Tiled rendering

Last updated

Tiled rendering is the process of subdividing a computer graphics image by a regular grid in optical space and rendering each section of the grid, or tile, separately. The advantage to this design is that the amount of memory and bandwidth is reduced compared to immediate mode rendering systems that draw the entire frame at once. This has made tile rendering systems particularly common for low-power handheld device use. Tiled rendering is sometimes known as a "sort middle" architecture, because it performs the sorting of the geometry in the middle of the graphics pipeline instead of near the end. [1]


Basic concept

Creating a 3D image for display consists of a series of steps. First, the objects to be displayed are loaded into memory from individual models. The system then applies mathematical functions to transform the models into a common coordinate system, the world view. From this world view, a series of polygons (typically triangles) is created that approximates the original models as seen from a particular viewpoint, the camera. Next, a compositing system produces an image by rendering the triangles and applying textures to the outside. Textures are small images that are painted onto the triangles to produce realism. The resulting image is then combined with various special effects, and moved into a frame buffer, which video hardware then scans to produce the displayed image. This basic conceptual layout is known as the display pipeline.

Each of these steps increases the amount of memory needed to hold the resulting image. By the time it reaches the end of the pipeline the images are so large that typical graphics card designs often use specialized high-speed memory and a very fast computer bus to provide the required bandwidth to move the image in and out of the various sub-components of the pipeline. This sort of support is possible on dedicated graphics cards, but as power and size budgets become more limited, providing enough bandwidth becomes expensive in design terms.

Tiled renderers address this concern by breaking down the image into sections known as tiles, and rendering each one separately. This reduces the amount of memory needed during the intermediate steps, and the amount of data being moved about at any given time. To do this, the system sorts the triangles making up the geometry by location, allowing to quickly find which triangles overlap the tile boundaries. It then loads just those triangles into the rendering pipeline, performs the various rendering operations in the GPU, and sends the result to the frame buffer. Very small tiles can be used, 16×16 and 32×32 pixels are popular tile sizes, which makes the amount of memory and bandwidth required in the internal stages small as well. And because each tile is independent, it naturally lends itself to simple parallelization.

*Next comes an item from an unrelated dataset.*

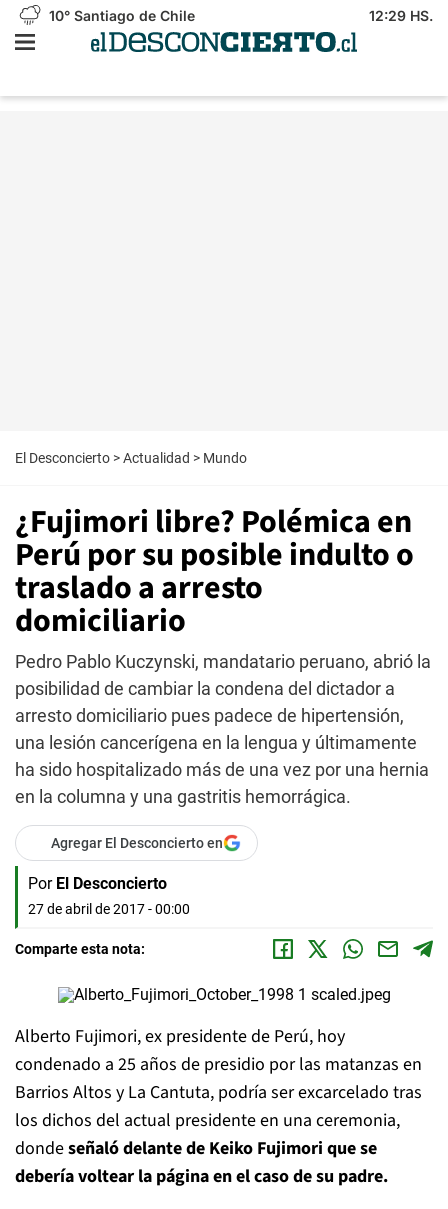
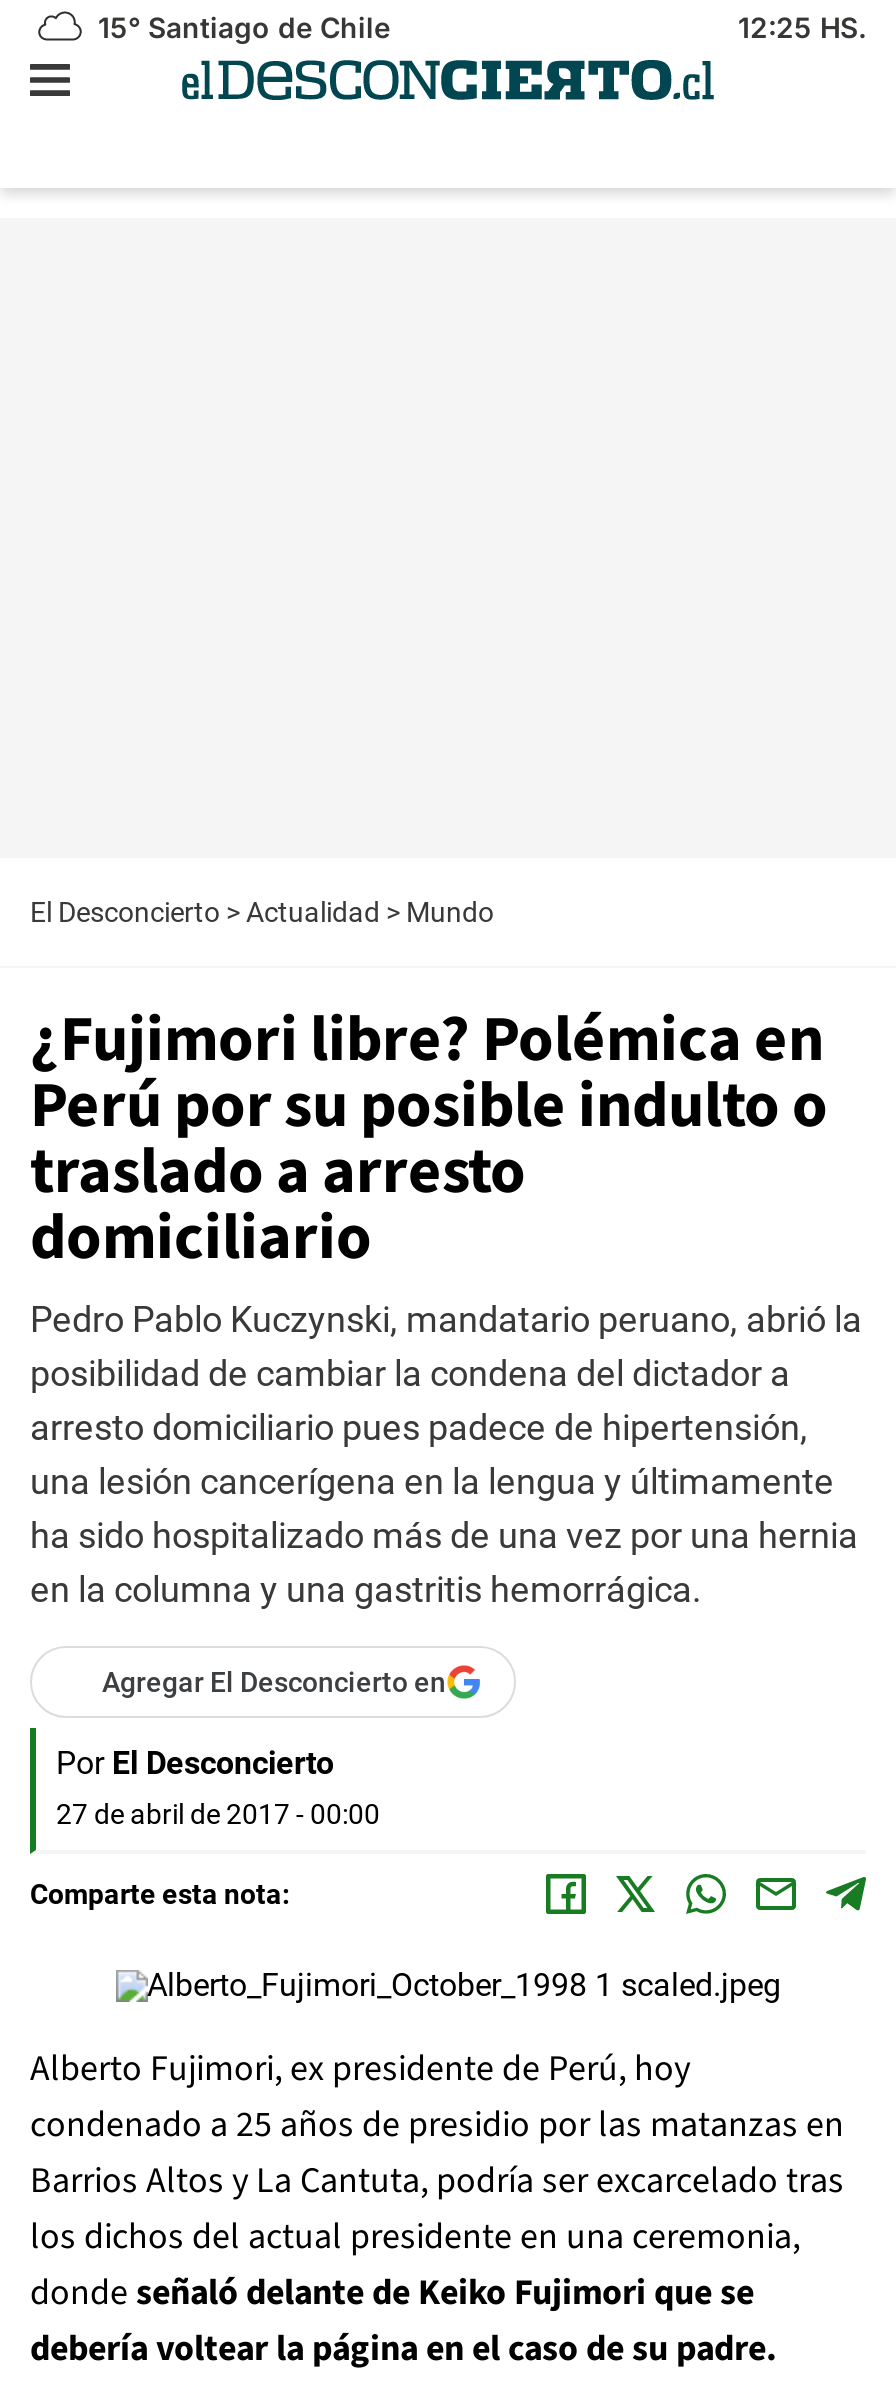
- 10° Santiago de Chile
+ 15° Santiago de Chile

- 12:29 HS.
+ 12:25 HS.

In a typical tiled renderer, geometry must first be transformed into screen space and assigned to screen-space tiles. This requires some storage for the lists of geometry for each tile. In early tiled systems, this was performed by the CPU, but all modern hardware contains hardware to accelerate this step. The list of geometry can also be sorted front to back, allowing the GPU to use hidden surface removal to avoid processing pixels that are hidden behind others, saving on memory bandwidth for unnecessary texture lookups. [2]

There are two main disadvantages of the tiled approach. One is that some triangles may be drawn several times if they overlap several tiles. This means the total rendering time would be higher than an immediate-mode rendering system. There are also possible issues when the tiles have to be stitched together to make a complete image, but this problem was solved long ago[ citation needed ]. More difficult to solve is that some image techniques are applied to the frame as a whole, and these are difficult to implement in a tiled render where the idea is to not have to work with the entire frame. These tradeoffs are well known, and of minor consequence for systems where the advantages are useful; tiled rendering systems are widely found in handheld computing devices.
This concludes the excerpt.